“Things are moving at last – and at a scale unheard of before”, says Steffen Møller-Holst, who is Vice President for Marketing at SINTEF, having researched into the uses of hydrogen for many years.
Møller-Holst believes that the hundred new hydrogen trucks arriving next year on Norwegian roads will signal a watershed in efforts to make road freight transport emission-free.
“This initiative is essential if we are to achieve our emission reduction targets here in Norway”, he says.
An essential watershed
The benefits of hydrogen have been under discussion for many years, not least as a fuel for passenger cars, trucks and boats. Hydrogen is also on the agenda as a key component in the campaign for emission-free aviation.
In Norway in the period 2006 to 2015, five or six hydrogen filling stations were built for passenger cars, and one for buses. However, vehicle sales were slow due to the limited number of suitable Mercedes, Toyota and Hyundai models available.

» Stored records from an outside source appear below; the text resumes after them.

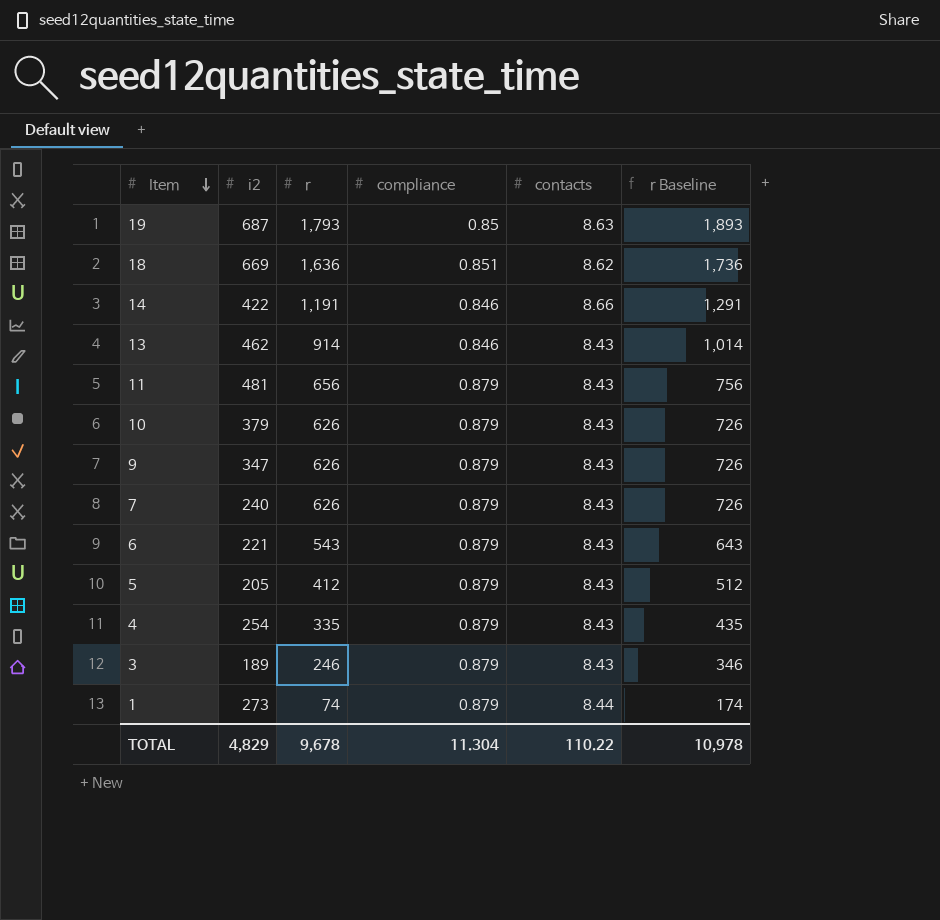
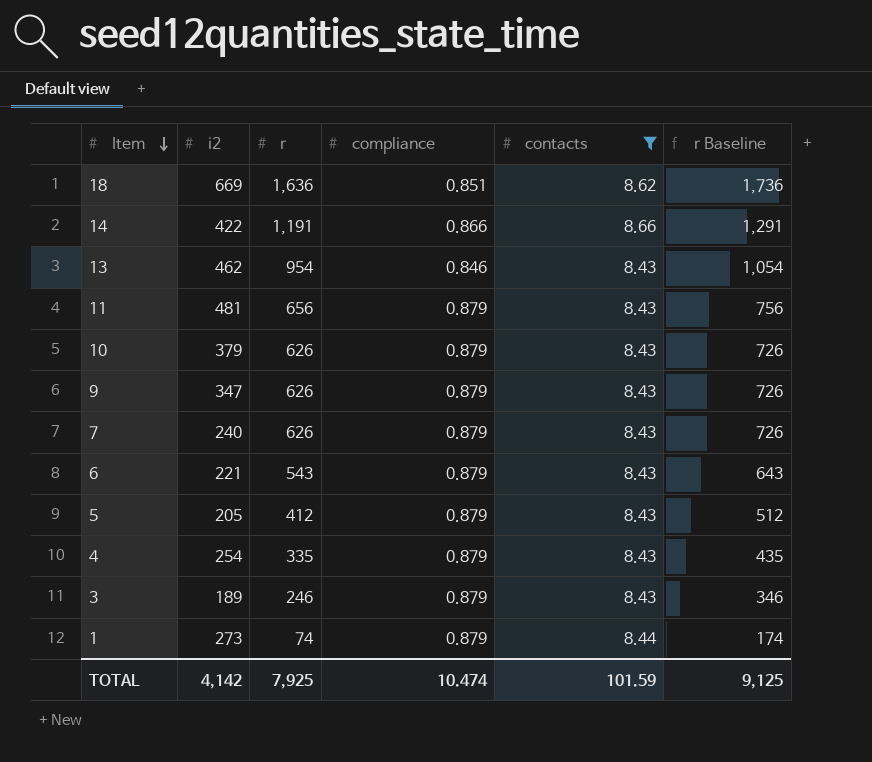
filter: none -> contacts != 8.63
14 | compliance: 0.846 -> 0.866
13 | r: 914 -> 954
13 | r Baseline: 1,014 -> 1,054
TOTAL | i2: 4,829 -> 4,142
TOTAL | r: 9,678 -> 7,925
TOTAL | compliance: 11.304 -> 10.474
TOTAL | contacts: 110.22 -> 101.59
TOTAL | r Baseline: 10,978 -> 9,125

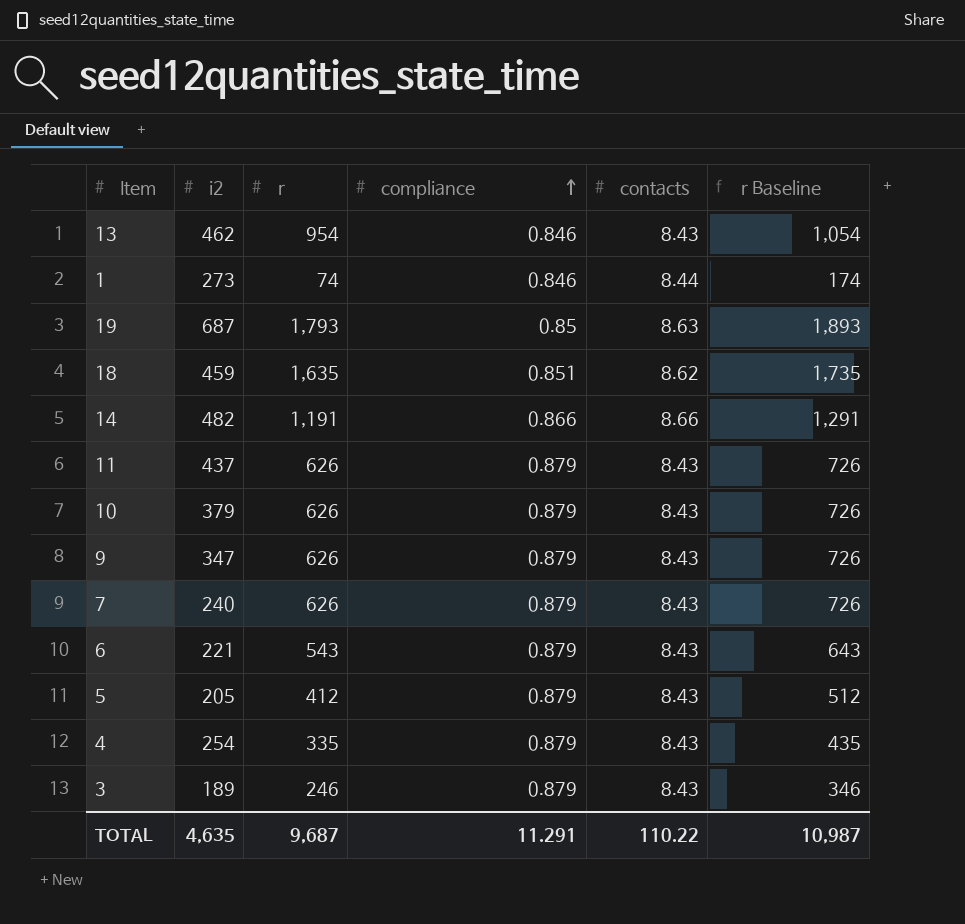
filter: contacts != 8.63 -> none
row order: Item descending -> compliance ascending
1 | compliance: 0.879 -> 0.846
18 | i2: 669 -> 459
18 | r: 1,636 -> 1,635
18 | r Baseline: 1,736 -> 1,735
14 | i2: 422 -> 482
11 | i2: 481 -> 437
11 | r: 656 -> 626
11 | r Baseline: 756 -> 726
TOTAL | i2: 4,142 -> 4,635
TOTAL | r: 7,925 -> 9,687
TOTAL | compliance: 10.474 -> 11.291
TOTAL | contacts: 101.59 -> 110.22
TOTAL | r Baseline: 9,125 -> 10,987

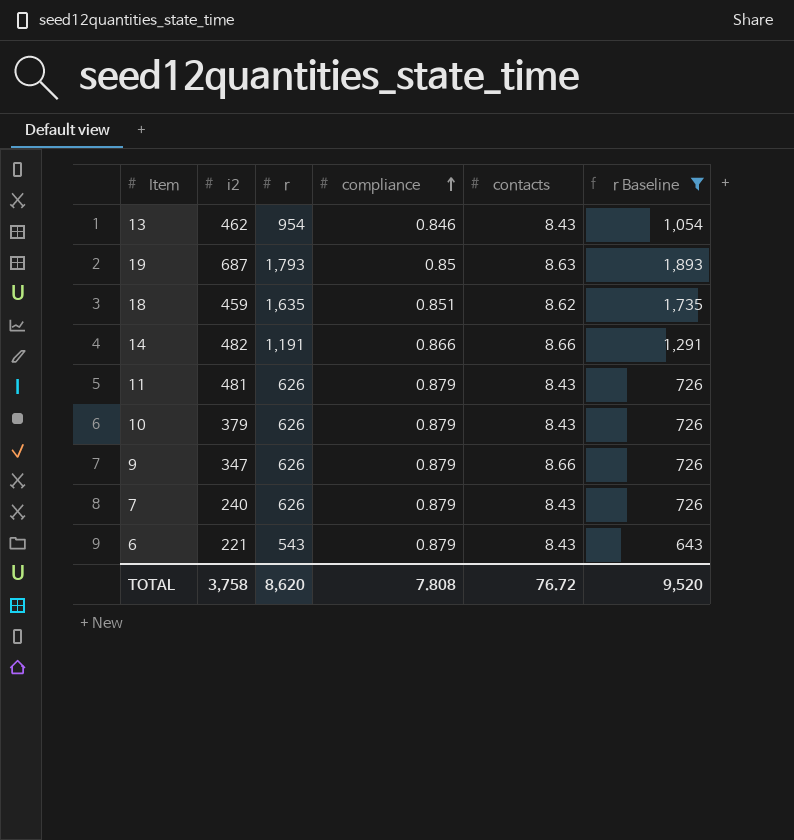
filter: none -> r Baseline >= 643
11 | i2: 437 -> 481
9 | contacts: 8.43 -> 8.66
TOTAL | i2: 4,635 -> 3,758
TOTAL | r: 9,687 -> 8,620
TOTAL | compliance: 11.291 -> 7.808
TOTAL | contacts: 110.22 -> 76.72
TOTAL | r Baseline: 10,987 -> 9,520

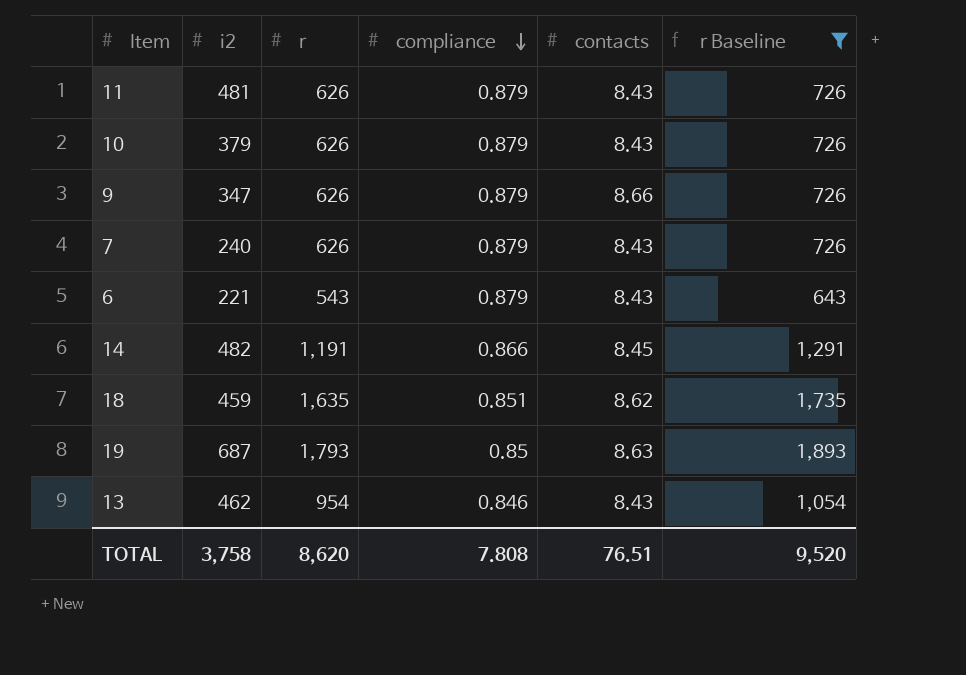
row order: compliance ascending -> compliance descending
14 | contacts: 8.66 -> 8.45
TOTAL | contacts: 76.72 -> 76.51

And then came the fire at a hydrogen filling station in Bærum in 2019. This accident caused many of the existing stations to be closed down.
However, in 2020, Norway’s biggest food wholesalers ASKO, based at Tiller in Trondheim, became one of the first haulage companies in the world to purchase as many as four hydrogen trucks from Swedish manufacturer Scania. The hydrogen was produced using electricity generated by solar panels installed on the roof of the company’s warehouse complex. (This article continues below the photo).
Now comes the turn of the German manufacturer MAN, which will be delivering the one hundred new hydrogen freight trucks soon to be seen on Norwegian roads. This is just half of a total of 200 vehicles that the company is planning to deliver as part of its first global launch.
Since the hydrogen is produced from renewable sources, CO2 emissions are less than one gramme per kilometre, enabling these trucks to be classified as emission-free vehicles.
Norway’s pioneering role and ‘Mr. Hydrogen’
Norway has been producing hydrogen at major industrial scales for almost a century. And for the last thirty years, Steffen Møller-Holst has been one of the people at the forefront of the campaign to promote the use of the gas.
Møller-Holst tells Gemini that SINTEF has been conducting research into the use of hydrogen in fuel cells since the late 1980s. In the last fifteen years alone, SINTEF has either coordinated or participated as a partner in a total of 38 EU-funded hydrogen-related projects. Emission-free transport based on hydrogen has been, and continues to be, a key area of focus among SINTEF’s research activities.
When, next year, MAN delivers its global pilot series of 200 hydrogen vehicles, with half of them in Norway, much of the credit must go the long-term efforts invested in a project called H2Truck. The project is being headed by Evig Grønn, a company based in Sandefjord, which works to facilitate various companies’ opportunities to implement the green transition.
“Exactly where will these hydrogen trucks be rolling?
“MAN Norge says that they’ll be serving the freight transport corridors between Oslo and Stavanger, Oslo and Trondheim and Oslo and Ålesund”, says Møller-Holst. “Naturally, it’s vital that they travel through areas where there is actually fuel available”, he says.
“Isn’t this a bit of a chicken and egg situation?
“Yes, absolutely”, he replies.
Møller-Holst is clear that the hydrogen truck project demands commitment.
“With as many as a hundred trucks on the road, we need to build sufficient filling stations to keep pace with the vehicles”, he says.
“The company Vireon is planning to build seven such filling stations for heavy transport vehicles”, he continues. “These will be located between Stavanger and Oslo, as well as on routes between Oslo, Trondheim and Ålesund. Currently, ASKO’s station in Trondheim is the only one in Norway adapted for freight trucks, and is the most northerly in the world.
Batteries and hydrogen will complement each other
Currently, road traffic alone accounts for about a fifth of Norway’s greenhouse gas emissions, and heavy transport is responsible for more emissions than all the passenger cars in the country.
“It’s not about outcompeting our excellent battery-driven haulage trucks, but more to do with offering the freight companies access to a viable, emission-free option in situations where such vehicles are disproportionately heavy and expensive to use”, says Møller-Holst.
The solution a given company selects must be suited to its needs. In this way, batteries and hydrogen will complement each other.
“The hydrogen trucks manufactured by MAN have a range of about 500 kilometres”, says Møller Holst. “A hydrogen truck weights about the same as a diesel vehicle. In contrast, an electric truck designed for a range of 500 kilometres is four to five tonnes heavier than a hydrogen truck, placing unnecessary strain on its load capacity”, he says.
According to Møller-Holst, the company Daimler Truck manufactures hydrogen vehicles that can travel for more than 1,000 kilometres on a single tank. The ability to fill the trucks’ tanks in fifteen minutes offers the haulage companies greater flexibility.
“Those companies looking to transport heavy loads over long distances will probably prefer the hydrogen option once the vehicles and fuel are easily available”, says Møller-Holst. “There’s no doubt that this will help to give us a better opportunity to achieve our ambitious emission reduction targets in the heavy transport sector”, he says.